Imagem: Mauro Pimentel/AFP

Os risos fizeram supor uma resposta engraçada, pronta para tirar o peso de chumbo do ar, mas não. O treinador Carlo Ancelotti foi malcriado, tentando ser brincalhão, ao responder à pergunta de um jornalista que queria saber o que o país inteiro tinha como dúvida: ele levaria Ney­mar para a Copa se soubesse da contusão na panturrilha da perna direita do atacante do Santos antes da convocação?

Assim, com ironia: “Sabe como se diz na Itália? Se minha avó tivesse rodas, ela seria um carro”. Foi um tantinho grosseiro e contraditório. O técnico, desde que desembarcou no Rio há um ano, contratado pela CBF, e sem ter listado o craque de 34 anos uma única vez, sempre usou o “se”, a conjunção subordinativa condicional, para tratar do atleta, indo direto ao ponto: ele só estaria no time com 100% de condições físicas.

Imagem: Mauro Pimentel/AFP

Não é o caso, e em hipótese otimista Neymar estaria pronto para entrar em campo apenas na partida contra o Haiti, a segunda, marcada para 19 de junho, na Filadélfia. Ele sentiu a musculatura em 17 de maio, contra o Coritiba. Há tempo, sem dúvida — mas é estranho que Ancelotti tenha no grupo um jogador sem condições de entrar no gramado nem mesmo para treinos. E dá-se, de modo inapelável, se não o pior dos mundos, um mundo estranho.
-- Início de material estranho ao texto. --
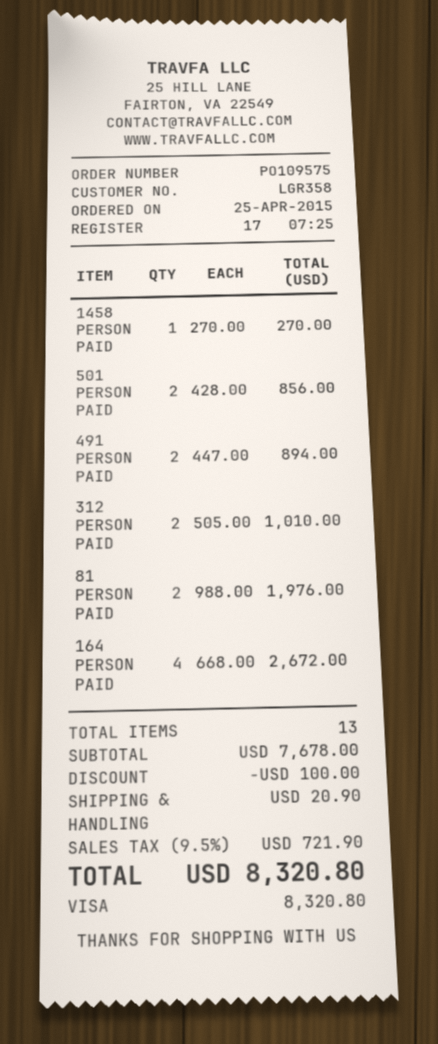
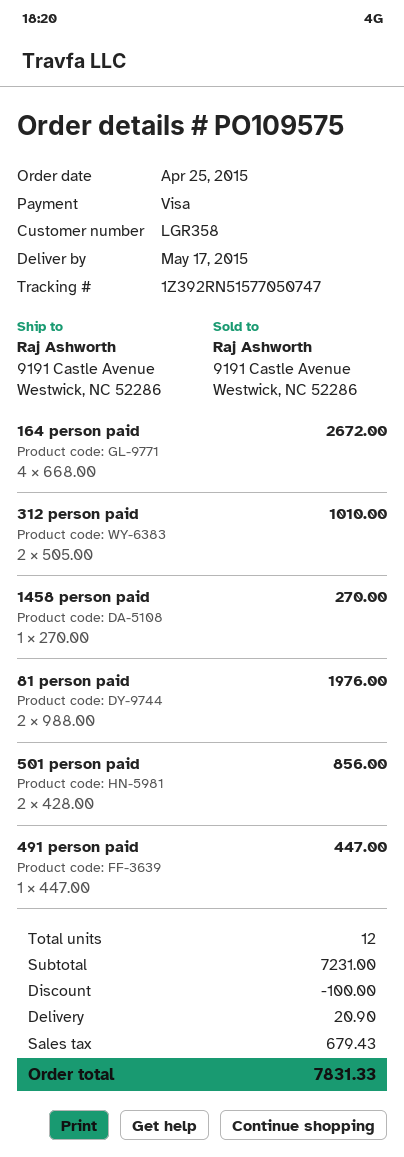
491 PERSON PAID: 2 x 447.00 = 894.00 -> 1 x 447.00 = 447.00
total quantity: 13 -> 12
subtotal: 7678.00 -> 7231.00
tax: 721.90 -> 679.43
total: 8320.80 -> 7831.33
Neymar é como um bode na sala, difícil de ser tirado. É assunto obrigatório, esteja em campo, esteja fora dele. E dá-lhe outra postura torta de Ancelotti, que bateu bumbo na defesa de um grupo sem estrelas e cedeu ao rei sol. Sim, Neymar é querido pelos companheiros, é admirado por boa parte da torcida e pela unanimidade dos adversários — e não se deve desdenhar o que houve no domingo 31, no Maracanã, na vitória de 6 a 2 contra o fraquíssimo Panamá.

Neymar esteve ao lado dos brasileiros que entraram na partida e dos que estavam no banco de reservas como se fosse amigo de infância da turma toda. Neymar foi aplaudido pela arquibancada. Neymar tirou foto com todos — todos! — os panamenhos. Tudo muito simpático, tudo muito bacana, no lugar certo. Mas basta? Talvez não, porque recuperado o camisa 10 vai querer brigar por posição, e sai da frente.